§ **WHAT YOU NEED TO DO**
Print, please, the line that contains "shipping: none -> 13.00" and each line after it to the end of the entries, unchanged and with nothing else.

§ **STUDY MATERIAL**
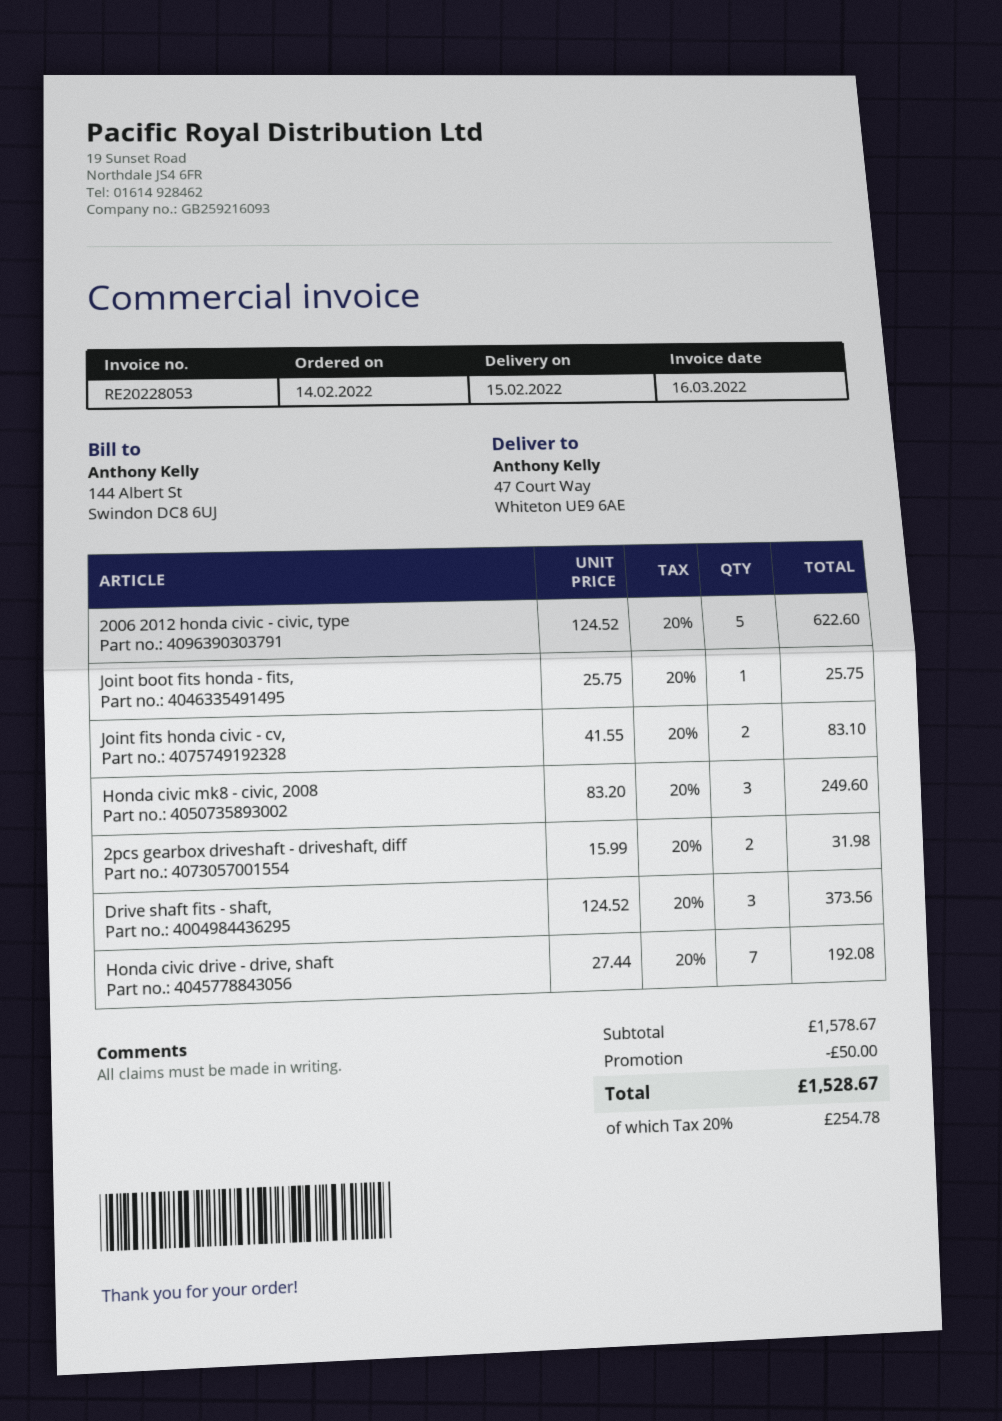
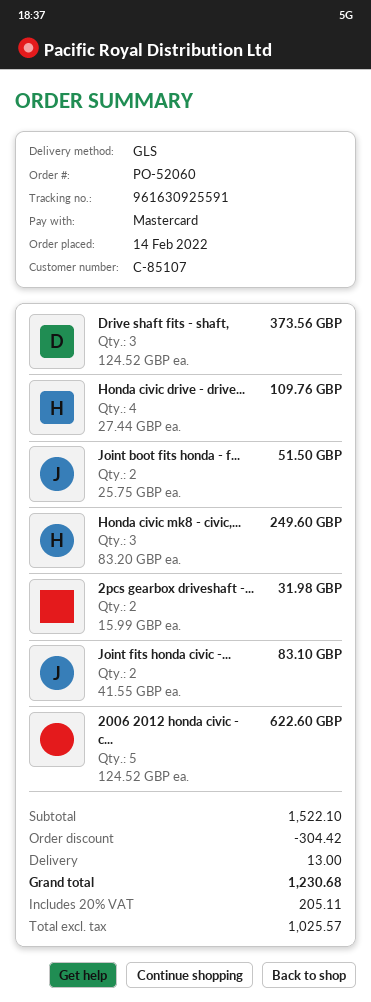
Joint boot fits honda - fits,: 1 x 25.75 = 25.75 -> 2 x 25.75 = 51.50
Honda civic drive - drive, shaft: 7 x 27.44 = 192.08 -> 4 x 27.44 = 109.76
subtotal: 1578.67 -> 1522.10
discount: 50.00 -> 304.42
shipping: none -> 13.00
tax: 20% = 254.78 -> 20% = 205.11
total: 1528.67 -> 1230.68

§ **WRITTEN SOLUTION**
shipping: none -> 13.00
tax: 20% = 254.78 -> 20% = 205.11
total: 1528.67 -> 1230.68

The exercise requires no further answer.